__DATA SECTION__
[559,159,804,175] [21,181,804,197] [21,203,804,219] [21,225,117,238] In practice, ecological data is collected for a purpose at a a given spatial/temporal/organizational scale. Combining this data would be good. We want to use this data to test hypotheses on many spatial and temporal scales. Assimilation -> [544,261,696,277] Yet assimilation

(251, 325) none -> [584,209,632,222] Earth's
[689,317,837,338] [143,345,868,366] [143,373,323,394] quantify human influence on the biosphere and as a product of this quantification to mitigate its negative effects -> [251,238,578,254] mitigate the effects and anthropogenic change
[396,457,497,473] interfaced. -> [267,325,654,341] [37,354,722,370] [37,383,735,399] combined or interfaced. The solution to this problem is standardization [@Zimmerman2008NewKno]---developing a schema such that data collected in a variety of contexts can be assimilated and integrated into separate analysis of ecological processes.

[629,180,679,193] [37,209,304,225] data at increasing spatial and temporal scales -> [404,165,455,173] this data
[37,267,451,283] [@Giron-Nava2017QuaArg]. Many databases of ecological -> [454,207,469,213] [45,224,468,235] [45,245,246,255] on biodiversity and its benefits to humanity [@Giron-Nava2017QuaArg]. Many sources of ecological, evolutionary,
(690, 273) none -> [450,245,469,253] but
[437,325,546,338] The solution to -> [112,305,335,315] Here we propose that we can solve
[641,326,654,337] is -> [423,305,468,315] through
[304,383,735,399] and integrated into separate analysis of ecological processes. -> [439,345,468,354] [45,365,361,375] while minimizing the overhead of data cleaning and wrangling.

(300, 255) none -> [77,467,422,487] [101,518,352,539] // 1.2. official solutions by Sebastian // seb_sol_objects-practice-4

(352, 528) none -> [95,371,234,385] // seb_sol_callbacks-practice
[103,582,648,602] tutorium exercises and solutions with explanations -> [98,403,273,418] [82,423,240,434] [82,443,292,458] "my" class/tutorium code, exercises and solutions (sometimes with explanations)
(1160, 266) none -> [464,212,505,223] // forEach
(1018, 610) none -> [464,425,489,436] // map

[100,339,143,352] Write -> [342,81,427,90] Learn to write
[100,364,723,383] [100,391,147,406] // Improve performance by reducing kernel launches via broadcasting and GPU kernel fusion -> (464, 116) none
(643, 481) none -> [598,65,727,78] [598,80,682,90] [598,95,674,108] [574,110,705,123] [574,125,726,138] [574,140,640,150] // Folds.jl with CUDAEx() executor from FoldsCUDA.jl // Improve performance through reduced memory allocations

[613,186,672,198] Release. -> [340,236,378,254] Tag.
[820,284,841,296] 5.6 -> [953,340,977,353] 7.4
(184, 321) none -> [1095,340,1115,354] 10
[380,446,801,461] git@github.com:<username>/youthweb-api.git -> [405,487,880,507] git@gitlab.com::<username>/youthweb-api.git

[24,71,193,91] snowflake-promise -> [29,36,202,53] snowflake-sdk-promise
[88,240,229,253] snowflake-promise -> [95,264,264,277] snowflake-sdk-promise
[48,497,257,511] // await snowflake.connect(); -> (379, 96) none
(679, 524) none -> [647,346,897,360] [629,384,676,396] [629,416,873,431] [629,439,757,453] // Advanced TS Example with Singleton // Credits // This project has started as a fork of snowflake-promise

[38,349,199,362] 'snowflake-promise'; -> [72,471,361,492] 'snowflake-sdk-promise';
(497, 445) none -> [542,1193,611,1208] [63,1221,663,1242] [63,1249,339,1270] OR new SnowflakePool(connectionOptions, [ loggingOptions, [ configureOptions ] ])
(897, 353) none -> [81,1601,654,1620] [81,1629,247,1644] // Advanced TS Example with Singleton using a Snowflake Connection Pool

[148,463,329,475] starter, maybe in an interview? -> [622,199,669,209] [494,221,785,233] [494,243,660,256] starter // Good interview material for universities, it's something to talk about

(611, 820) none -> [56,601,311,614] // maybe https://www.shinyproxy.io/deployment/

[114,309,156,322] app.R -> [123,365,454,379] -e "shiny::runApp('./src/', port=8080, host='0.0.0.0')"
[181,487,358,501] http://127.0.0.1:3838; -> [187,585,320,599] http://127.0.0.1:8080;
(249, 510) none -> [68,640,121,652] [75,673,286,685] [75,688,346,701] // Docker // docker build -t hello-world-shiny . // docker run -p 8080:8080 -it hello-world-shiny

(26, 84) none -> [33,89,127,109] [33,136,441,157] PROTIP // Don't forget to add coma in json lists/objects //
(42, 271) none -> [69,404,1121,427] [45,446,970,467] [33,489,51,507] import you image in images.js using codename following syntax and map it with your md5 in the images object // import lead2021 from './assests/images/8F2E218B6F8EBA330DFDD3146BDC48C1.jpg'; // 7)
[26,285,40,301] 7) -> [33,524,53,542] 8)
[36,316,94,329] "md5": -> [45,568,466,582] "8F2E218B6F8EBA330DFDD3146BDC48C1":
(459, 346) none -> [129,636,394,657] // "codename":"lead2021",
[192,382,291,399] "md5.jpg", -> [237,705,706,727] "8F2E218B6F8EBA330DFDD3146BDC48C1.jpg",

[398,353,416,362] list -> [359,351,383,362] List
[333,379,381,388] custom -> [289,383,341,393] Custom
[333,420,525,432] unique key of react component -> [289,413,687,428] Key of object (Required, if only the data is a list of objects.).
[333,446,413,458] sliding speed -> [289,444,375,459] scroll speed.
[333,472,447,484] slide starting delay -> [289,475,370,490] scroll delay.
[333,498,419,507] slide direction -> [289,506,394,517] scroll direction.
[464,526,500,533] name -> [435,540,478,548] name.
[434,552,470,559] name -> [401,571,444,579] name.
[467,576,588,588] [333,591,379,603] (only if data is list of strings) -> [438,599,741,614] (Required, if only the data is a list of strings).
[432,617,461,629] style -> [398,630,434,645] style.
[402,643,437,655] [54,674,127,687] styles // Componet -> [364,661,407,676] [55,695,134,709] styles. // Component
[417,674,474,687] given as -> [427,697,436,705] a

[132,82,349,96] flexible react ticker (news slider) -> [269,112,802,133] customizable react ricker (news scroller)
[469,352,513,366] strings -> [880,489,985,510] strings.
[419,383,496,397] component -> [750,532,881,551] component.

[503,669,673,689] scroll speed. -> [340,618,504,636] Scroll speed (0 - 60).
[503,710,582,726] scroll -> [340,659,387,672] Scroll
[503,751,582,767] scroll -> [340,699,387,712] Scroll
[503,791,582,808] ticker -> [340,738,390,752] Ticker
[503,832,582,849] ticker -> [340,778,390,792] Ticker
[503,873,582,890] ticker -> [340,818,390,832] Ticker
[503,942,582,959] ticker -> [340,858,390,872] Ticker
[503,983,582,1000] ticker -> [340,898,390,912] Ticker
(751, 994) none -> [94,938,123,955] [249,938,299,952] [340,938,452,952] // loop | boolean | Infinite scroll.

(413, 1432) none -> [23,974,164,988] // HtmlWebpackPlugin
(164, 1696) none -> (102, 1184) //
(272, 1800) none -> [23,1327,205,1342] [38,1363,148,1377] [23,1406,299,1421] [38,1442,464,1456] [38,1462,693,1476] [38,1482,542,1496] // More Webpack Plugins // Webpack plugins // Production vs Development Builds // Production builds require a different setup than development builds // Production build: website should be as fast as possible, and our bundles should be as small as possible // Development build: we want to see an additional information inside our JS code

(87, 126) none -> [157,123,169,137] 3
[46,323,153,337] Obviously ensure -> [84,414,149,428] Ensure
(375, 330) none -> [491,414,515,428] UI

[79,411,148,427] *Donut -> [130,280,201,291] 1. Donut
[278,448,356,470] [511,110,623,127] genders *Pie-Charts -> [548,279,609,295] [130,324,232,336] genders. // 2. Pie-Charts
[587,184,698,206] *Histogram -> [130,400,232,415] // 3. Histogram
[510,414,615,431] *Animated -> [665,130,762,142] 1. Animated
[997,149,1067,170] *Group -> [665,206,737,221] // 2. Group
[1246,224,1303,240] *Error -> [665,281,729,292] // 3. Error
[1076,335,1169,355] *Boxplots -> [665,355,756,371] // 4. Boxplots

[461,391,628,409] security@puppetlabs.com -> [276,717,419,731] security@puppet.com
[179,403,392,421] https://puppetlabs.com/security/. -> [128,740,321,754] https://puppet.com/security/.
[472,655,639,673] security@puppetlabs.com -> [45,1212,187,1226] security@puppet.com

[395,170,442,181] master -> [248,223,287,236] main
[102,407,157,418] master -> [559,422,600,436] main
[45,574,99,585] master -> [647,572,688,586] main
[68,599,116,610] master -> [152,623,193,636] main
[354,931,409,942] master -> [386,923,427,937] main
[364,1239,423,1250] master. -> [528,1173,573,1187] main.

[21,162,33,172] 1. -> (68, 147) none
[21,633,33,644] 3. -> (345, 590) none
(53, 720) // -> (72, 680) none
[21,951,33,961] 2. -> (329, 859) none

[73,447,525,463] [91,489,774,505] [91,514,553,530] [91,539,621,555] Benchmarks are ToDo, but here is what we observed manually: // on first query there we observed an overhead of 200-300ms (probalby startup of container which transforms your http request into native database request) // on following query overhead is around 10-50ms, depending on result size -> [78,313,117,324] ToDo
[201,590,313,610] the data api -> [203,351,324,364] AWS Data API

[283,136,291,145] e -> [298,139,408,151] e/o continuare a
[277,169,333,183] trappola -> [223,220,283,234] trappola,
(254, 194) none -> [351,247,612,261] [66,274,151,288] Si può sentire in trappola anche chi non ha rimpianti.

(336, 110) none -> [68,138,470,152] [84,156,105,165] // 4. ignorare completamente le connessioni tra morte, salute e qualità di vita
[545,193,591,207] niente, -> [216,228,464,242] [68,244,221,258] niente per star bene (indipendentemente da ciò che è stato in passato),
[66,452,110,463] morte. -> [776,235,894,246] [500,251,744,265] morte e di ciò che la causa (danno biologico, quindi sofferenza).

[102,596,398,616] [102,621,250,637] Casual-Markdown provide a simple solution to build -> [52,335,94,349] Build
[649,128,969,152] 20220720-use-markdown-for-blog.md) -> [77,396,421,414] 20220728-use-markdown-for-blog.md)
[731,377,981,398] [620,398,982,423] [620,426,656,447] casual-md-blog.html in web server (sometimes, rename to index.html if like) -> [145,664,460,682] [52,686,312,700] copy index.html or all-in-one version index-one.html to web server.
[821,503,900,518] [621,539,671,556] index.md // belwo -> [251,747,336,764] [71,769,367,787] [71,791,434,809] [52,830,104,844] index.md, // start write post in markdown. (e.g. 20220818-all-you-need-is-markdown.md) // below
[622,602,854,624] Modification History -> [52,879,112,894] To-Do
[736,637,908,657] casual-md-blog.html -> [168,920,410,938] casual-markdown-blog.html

__TRY IT__
Can you repeat, word for word, every line above from the one containing "(26, 84) none" down to the one containing "[467,576,588,588] [333,591,379,603] (only", including both?

__EXERCISE OUTPUT__
(26, 84) none -> [33,89,127,109] [33,136,441,157] PROTIP // Don't forget to add coma in json lists/objects //
(42, 271) none -> [69,404,1121,427] [45,446,970,467] [33,489,51,507] import you image in images.js using codename following syntax and map it with your md5 in the images object // import lead2021 from './assests/images/8F2E218B6F8EBA330DFDD3146BDC48C1.jpg'; // 7)
[26,285,40,301] 7) -> [33,524,53,542] 8)
[36,316,94,329] "md5": -> [45,568,466,582] "8F2E218B6F8EBA330DFDD3146BDC48C1":
(459, 346) none -> [129,636,394,657] // "codename":"lead2021",
[192,382,291,399] "md5.jpg", -> [237,705,706,727] "8F2E218B6F8EBA330DFDD3146BDC48C1.jpg",

[398,353,416,362] list -> [359,351,383,362] List
[333,379,381,388] custom -> [289,383,341,393] Custom
[333,420,525,432] unique key of react component -> [289,413,687,428] Key of object (Required, if only the data is a list of objects.).
[333,446,413,458] sliding speed -> [289,444,375,459] scroll speed.
[333,472,447,484] slide starting delay -> [289,475,370,490] scroll delay.
[333,498,419,507] slide direction -> [289,506,394,517] scroll direction.
[464,526,500,533] name -> [435,540,478,548] name.
[434,552,470,559] name -> [401,571,444,579] name.
[467,576,588,588] [333,591,379,603] (only if data is list of strings) -> [438,599,741,614] (Required, if only the data is a list of strings).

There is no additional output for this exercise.